■ **ABOUT THIS EXERCISE**
Respond with nothing but the number of lines in this data that include the word "subtotal".

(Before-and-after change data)
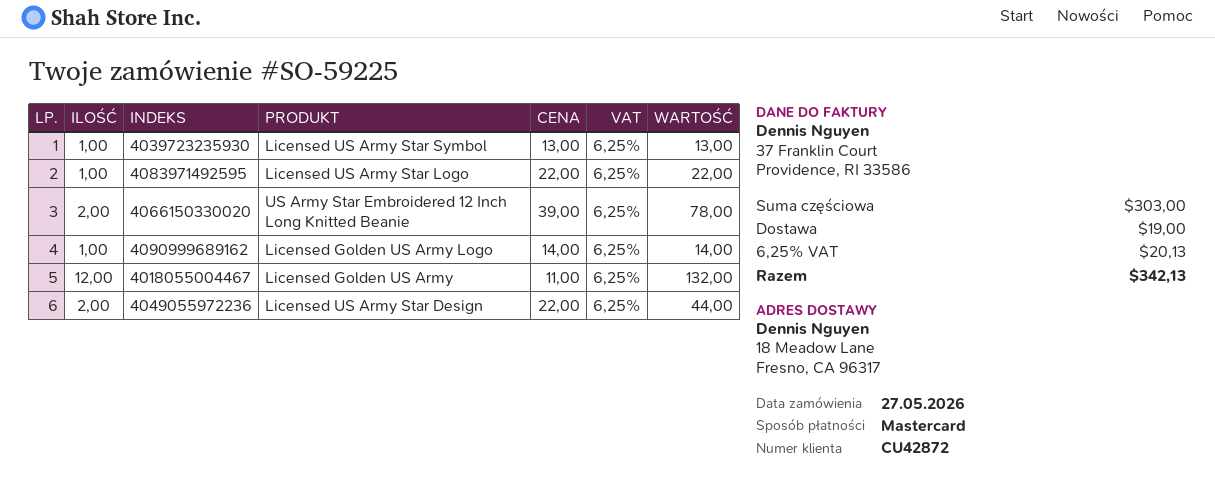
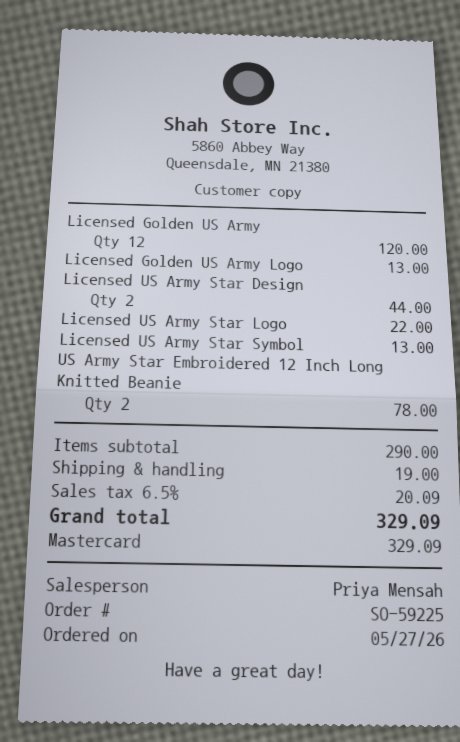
Licensed Golden US Army Logo: 1 for 14.00 -> 1 for 13.00
Licensed Golden US Army: 12 for 132.00 -> 12 for 120.00
subtotal: 303.00 -> 290.00
tax: 6.25% = 20.13 -> 6.5% = 20.09
total: 342.13 -> 329.09

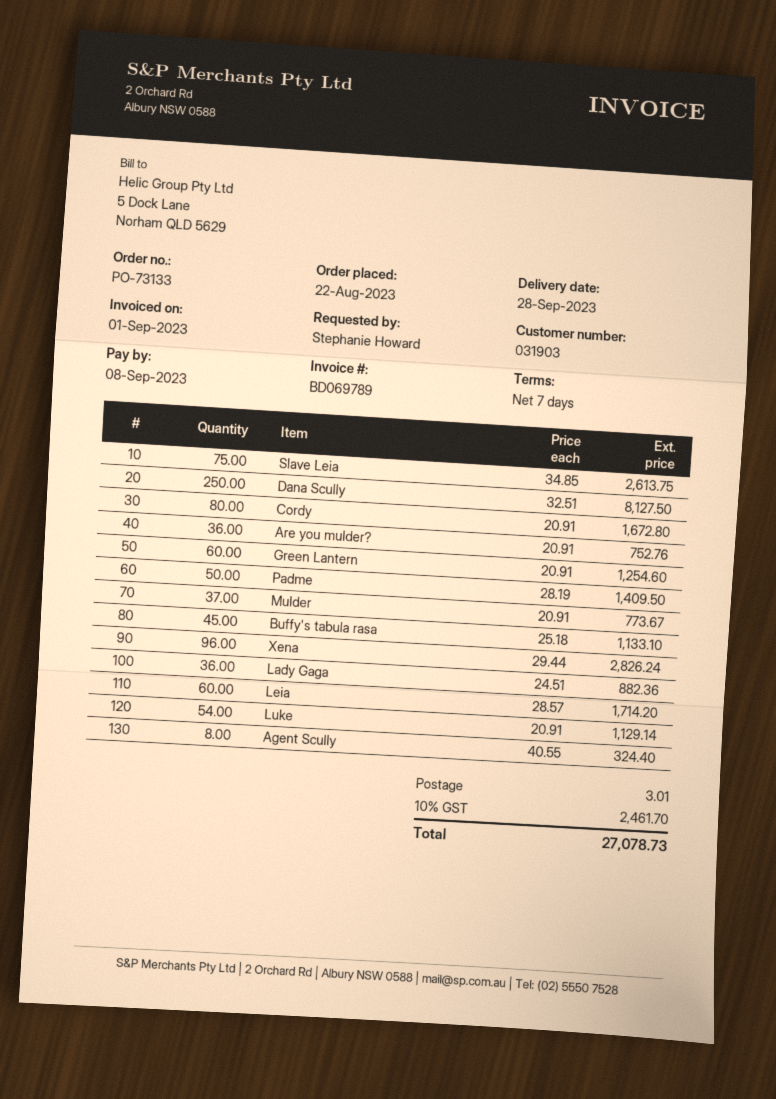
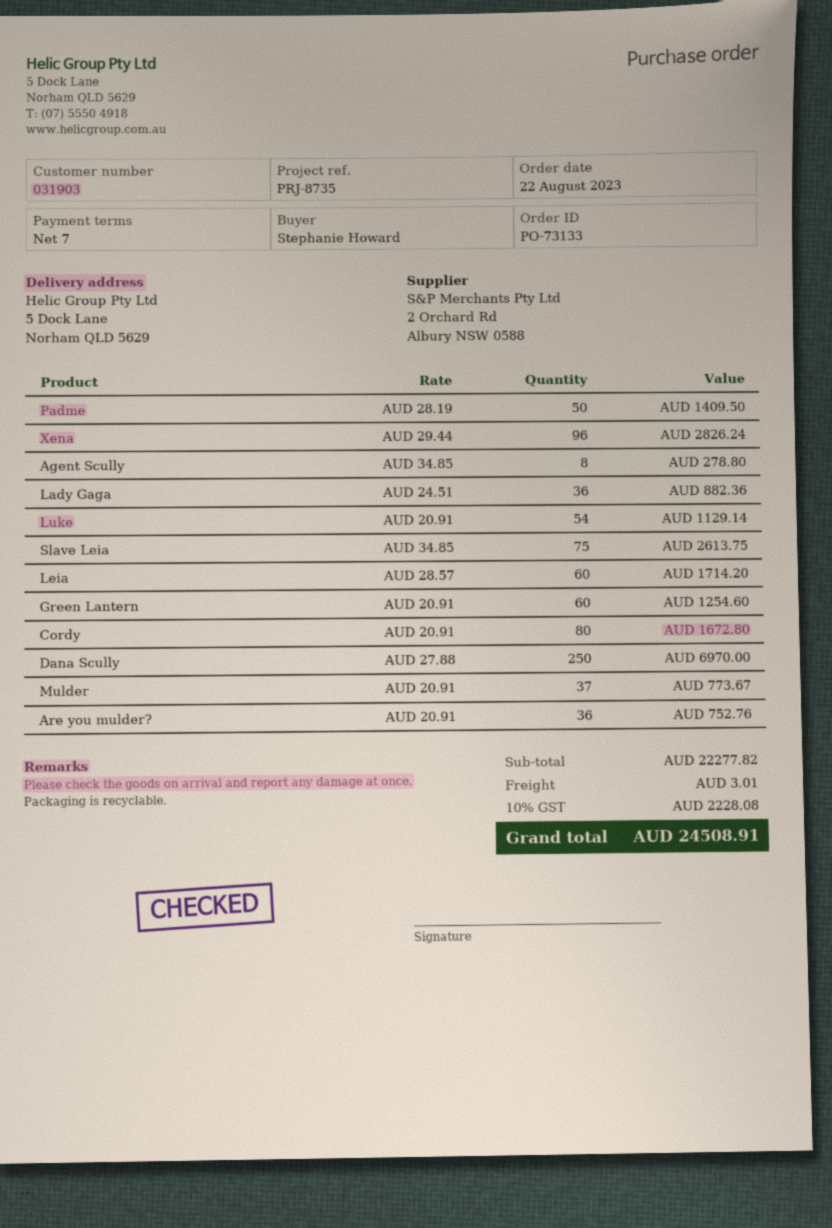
Dana Scully: 250 x 32.51 = 8127.50 -> 250 x 27.88 = 6970.00
Buffy's tabula rasa: 45 x 25.18 = 1133.10 -> none
Agent Scully: 8 x 40.55 = 324.40 -> 8 x 34.85 = 278.80
tax: 10% = 2461.70 -> 10% = 2228.08
total: 27078.73 -> 24508.91

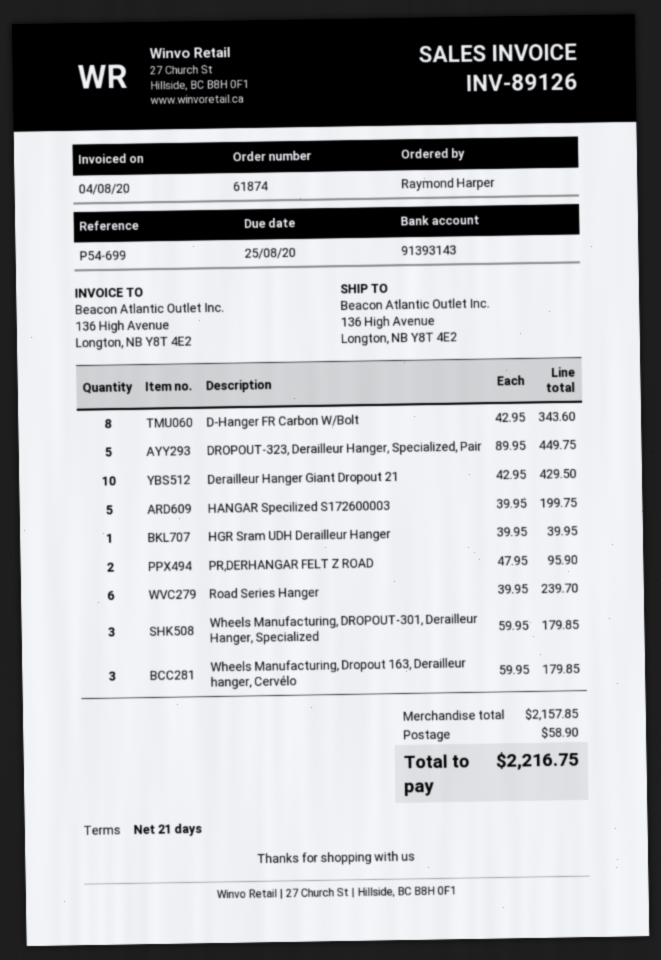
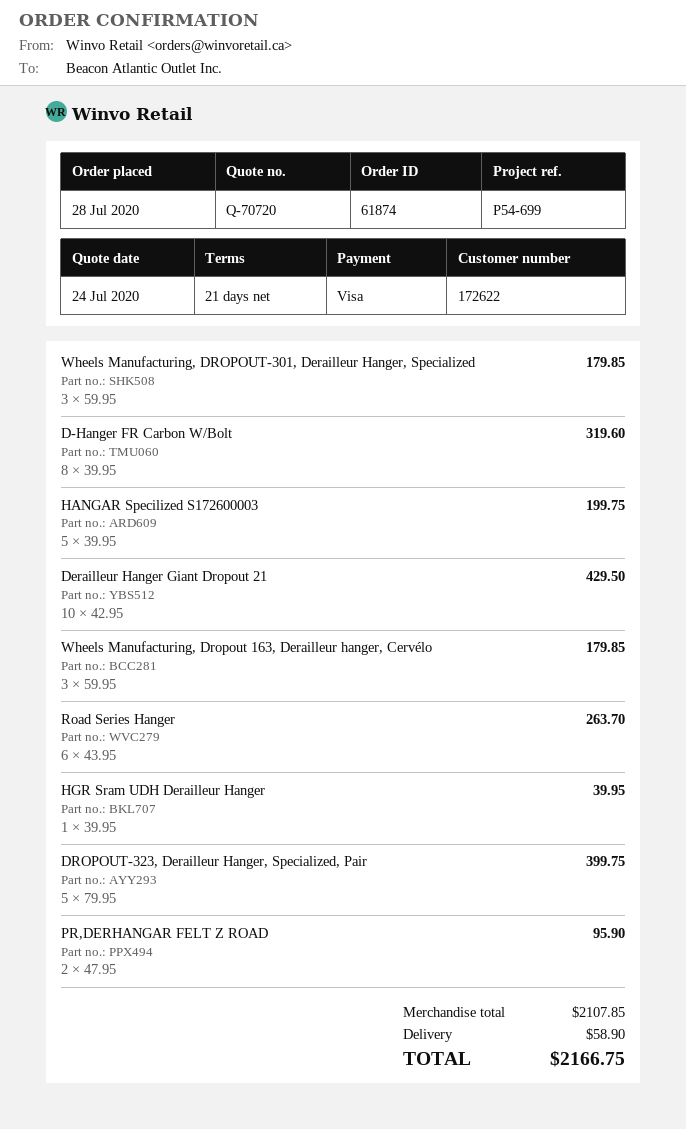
D-Hanger FR Carbon W/Bolt: 8 x 42.95 = 343.60 -> 8 x 39.95 = 319.60
DROPOUT-323, Derailleur Hanger, Specialized, Pair: 5 x 89.95 = 449.75 -> 5 x 79.95 = 399.75
Road Series Hanger: 6 x 39.95 = 239.70 -> 6 x 43.95 = 263.70
subtotal: 2157.85 -> 2107.85
total: 2216.75 -> 2166.75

■ **RESPONSE TO THIS EXERCISE**
2